- [WHAT NEEDS TO BE DONE] In the copy, include every entry exactly but none of its images.

□ □ □

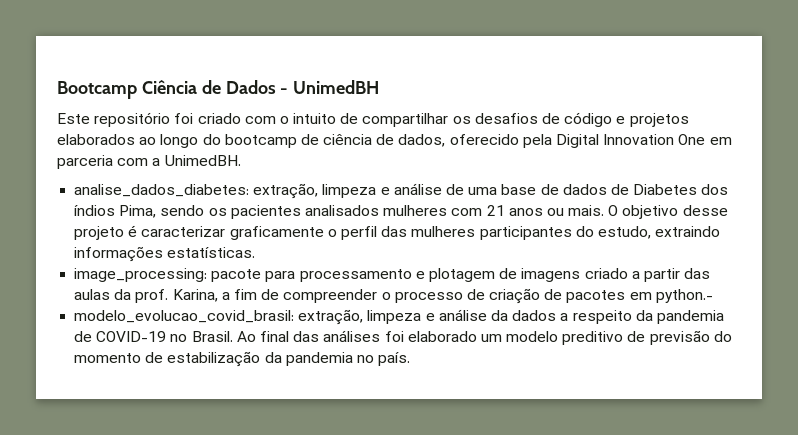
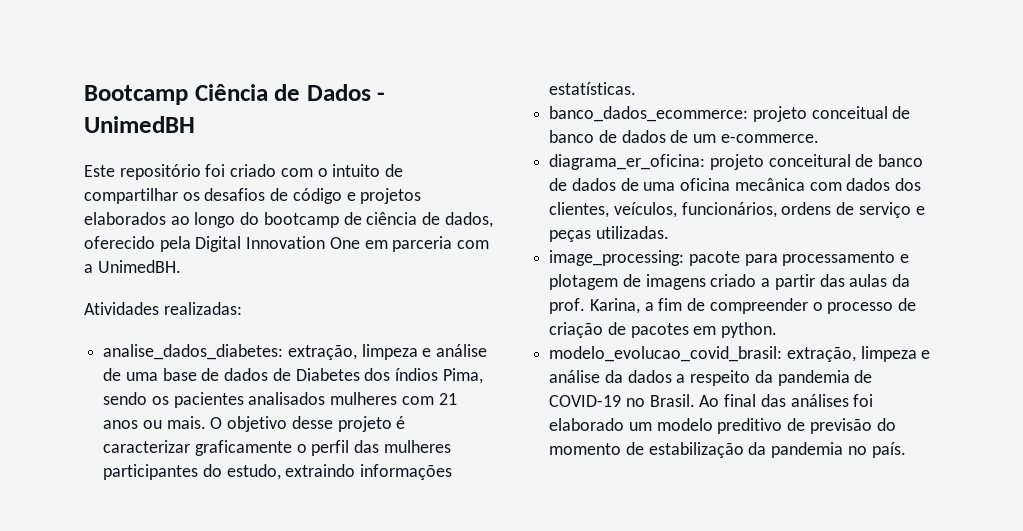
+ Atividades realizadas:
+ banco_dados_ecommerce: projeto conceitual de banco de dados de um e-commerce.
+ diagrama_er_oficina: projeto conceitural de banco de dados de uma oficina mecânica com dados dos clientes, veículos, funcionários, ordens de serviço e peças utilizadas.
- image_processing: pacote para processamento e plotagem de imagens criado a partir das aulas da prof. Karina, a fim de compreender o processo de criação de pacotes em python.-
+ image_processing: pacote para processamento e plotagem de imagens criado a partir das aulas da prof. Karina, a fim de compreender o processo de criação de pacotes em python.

□ □ □

- [RESULT BELOW]
+ Atividades realizadas:
+ banco_dados_ecommerce: projeto conceitual de banco de dados de um e-commerce.
+ diagrama_er_oficina: projeto conceitural de banco de dados de uma oficina mecânica com dados dos clientes, veículos, funcionários, ordens de serviço e peças utilizadas.
- image_processing: pacote para processamento e plotagem de imagens criado a partir das aulas da prof. Karina, a fim de compreender o processo de criação de pacotes em python.-
+ image_processing: pacote para processamento e plotagem de imagens criado a partir das aulas da prof. Karina, a fim de compreender o processo de criação de pacotes em python.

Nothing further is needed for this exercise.